Thoughts on Azure, OMS & SCOM: Troubleshooting Flow For Slow SCOM 2012x Consoles

When the SCOM 2012x Consoles (both the UI and web based one) are slow, it’s a challenge to find the cause. And many times it’s not limited to an isolated causes but are many things at play, working in concert for a slow SCOM 2012x Console experience.

This is a bad thing since the end-user won’t use SCOM anymore since ‘it’s slow’ and even worse, ‘unresponsive’. People are starting to think SCOM is a bad product and turn away from it. When this happens it’s quite a challenge to address this where the technical aspect is the easiest one. Instead convincing the end users to start using SCOM again is a whole different story all together.

Therefore I’ve written this posting in order to help you to get SCOM back on track again, and even better to prevent this from happening. There is much to tell so let’s start.

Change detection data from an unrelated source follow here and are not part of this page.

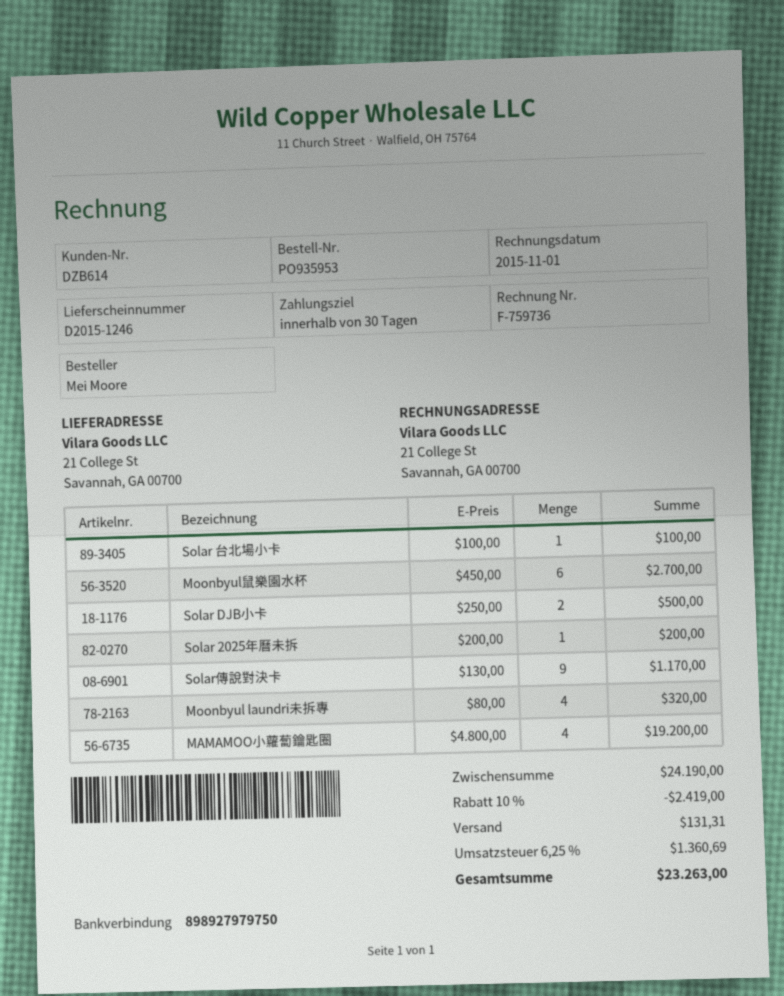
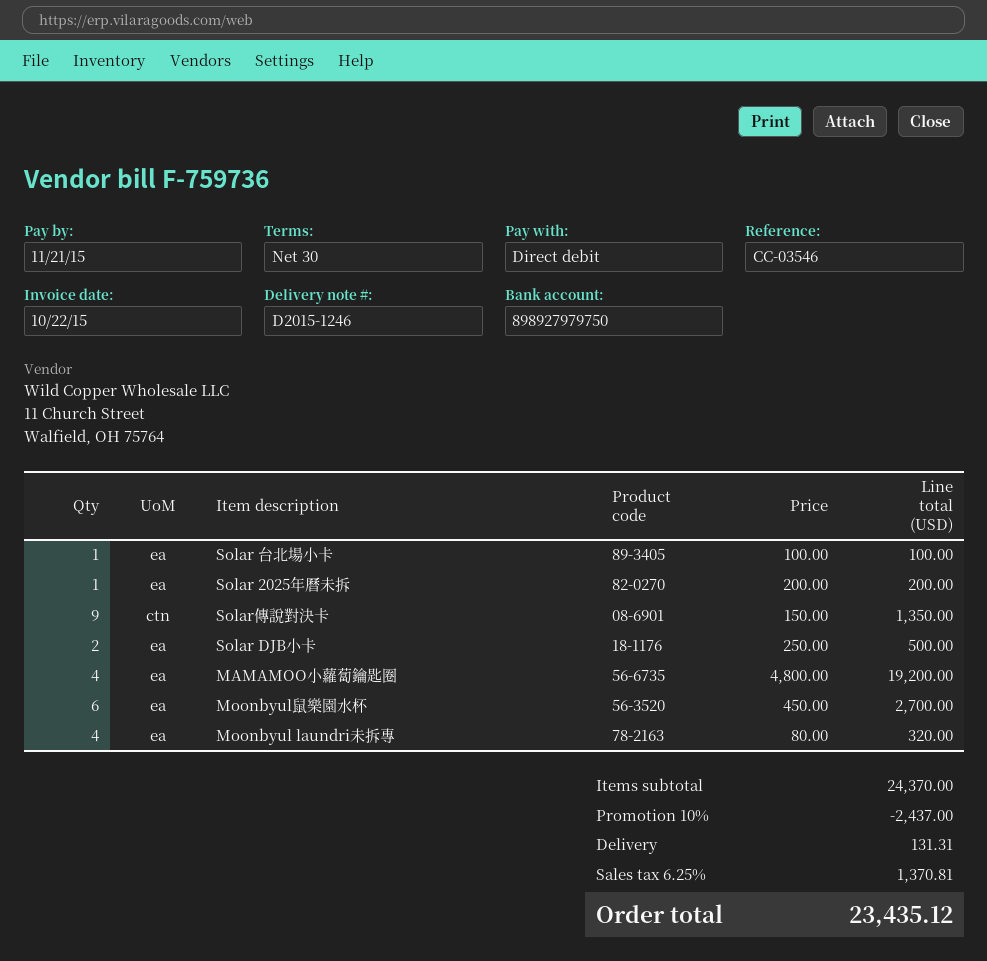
invoice date: 2015-11-01 -> 2015-10-22
Solar傳說對決卡: 9 x 130.00 = 1170.00 -> 9 x 150.00 = 1350.00
subtotal: 24190.00 -> 24370.00
discount: 10% = 2419.00 -> 10% = 2437.00
tax: 6.25% = 1360.69 -> 6.25% = 1370.81
total: 23263.00 -> 23435.12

The foundation: Compute, Storage & Networking
Many times (dead) slow SCOM Consoles are the result of a whole long chain of issues. Therefore it’s better to start at the beginning of it all, the three pillars of your data center/cloud based solution: Compute, Networking and Storage.

Compute
Yes, virtualization is everywhere and has become the norm. 99% of the SCOM installations I bump into are virtualized. Which is totally understandable and even the default of operations. Not an issue on itself NOR a cause for slow SCOM Consoles.

And yet, overcommitted hosts , badly configured hosts, or hosts running old and outdated technologies are many times the culprit for bad performance. Sure, SCOM isn’t a production critical system. But that doesn’t mean it should be put on second grade hosts or even worse.

At least you want your monitoring/management solution to be on par with your production environment. How else is it going to be used to measure and manage it? It simply won’t.

So ascertain yourself the SCOM environment is running on top of good virtualization hosts which would be used for the production environment as well. And also make sure these hosts aren’t overcommitted either and using similar configuration settings as the hosts for the production environment. A VM is a VM and whether it’s production or not, the same configuration rules are at play here.

When running physical SCOM servers, make sure those servers are using modern technologies and not technologies which were modern 5 or more years ago. Again, SCOM isn’t production and yet, it need to be taken seriously, thus installed on serious hardware which is current and not on the left overs which would be otherwise ditched or put into digital playgrounds. Hardware like that isn’t meant to run SCOM.

Storage
This is a nice one. Storage configured for maximized capacity measured in TBs IS NOT the type of storage you want to put your monitoring/management solution on. Ever! This simply will bring down the best applications no matter how good you tune them. Simply stay away from it.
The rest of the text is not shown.